『もし文豪たちがカップ焼きそばの作り方を書いたら』


もしも村上春樹がカップ焼きそばの容器にある「作り方」を書いたら―

ツイッターで発信され、ネット上で大拡散されたあのネタが、太宰治、三島由紀夫、夏目漱石といった文豪から、星野源、小沢健二らミュージシャンまで、100パターンの文体にパワーアップして書籍化されました。

読めば爆笑必至の文体模倣100連発。

さらにイラストは、手塚治虫をはじめとした有名漫画家の模倣を得意とするマンガ家・田中圭一氏の描き下ろし!


小説、エッセイ、コラム、脚本、歌詞、インタビュー、週刊誌、対談、教材・・・さまざまな体裁の文章に触れることができます。

拝読したことのある作家さんたちは、(わかるわかる!)と、「その人らしい言い回し・文体」にワクワク。

拝読したことのない作家さんも、(へぇ、こういう表現をする方なんだ!)と、1~2頁という短さで、「合う・合わない」が判断できるのが楽しい。

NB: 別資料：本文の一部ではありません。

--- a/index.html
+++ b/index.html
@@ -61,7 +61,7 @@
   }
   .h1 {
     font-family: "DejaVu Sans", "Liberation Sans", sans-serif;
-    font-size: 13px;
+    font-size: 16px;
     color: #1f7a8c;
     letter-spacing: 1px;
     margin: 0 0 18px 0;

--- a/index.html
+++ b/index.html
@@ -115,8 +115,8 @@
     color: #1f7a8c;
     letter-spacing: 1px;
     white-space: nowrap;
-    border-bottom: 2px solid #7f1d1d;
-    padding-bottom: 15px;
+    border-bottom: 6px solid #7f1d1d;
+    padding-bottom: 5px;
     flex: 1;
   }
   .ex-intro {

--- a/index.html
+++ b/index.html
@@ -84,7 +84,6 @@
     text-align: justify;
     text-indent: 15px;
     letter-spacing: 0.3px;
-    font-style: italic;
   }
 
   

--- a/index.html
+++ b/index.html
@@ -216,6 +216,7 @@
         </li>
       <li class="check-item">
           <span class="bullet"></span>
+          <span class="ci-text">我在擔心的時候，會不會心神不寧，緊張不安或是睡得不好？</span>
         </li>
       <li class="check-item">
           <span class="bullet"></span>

『平成29年度 焼きそば高等学校 過去問題 国語』は、懐かしい受験時代を思い出させてくれたり、

『空腹に響く世界の名言100』の中の、

『沈黙を恐れず、五分間待てるものだけが美味しい焼きそばを食べられる。』

『孤独は人を強くする。ソースは焼きそばを美味しくする。』

が、好きすぎました。


坂口安吾もよかった。

『焼きそばを作ったのは誰であるか、私自身でありお湯であるか。
ソースをかけたときから焼きそばの歴史は始まるのではないのか。
ソースをかけるのは人間である。
焼きそばができたから食べるのではないのだ。
人間だから食べるのであり、生きているから食べるのである。』

ああ・・・好き!


あと、ひさしぶりの西尾維新さん(を模写した文体)にも痺れました。

あの、オチの文章に「丶丶丶丶」が使われる感じ!

ああ懐かしい。

読みたくなってきた。


まるでモノマネ芸人が、「本人はそんなこと絶対に言わないだろうけど、本人が言っているように聞こえる面白さ」を見せてくれるかのような、それの文芸版といった内容。

『文体模写』って、確かに特技ですね。

面白くて面白くて、大変楽しませてきただきました。

帯のコメントは、先日感動したばかりの尾崎世界観さん。

繋がっているなあ。

「好みも考えずに貸してごめんなさいね」と渡してくださったクラリネット吹きのお姉さまに、心からの感謝を。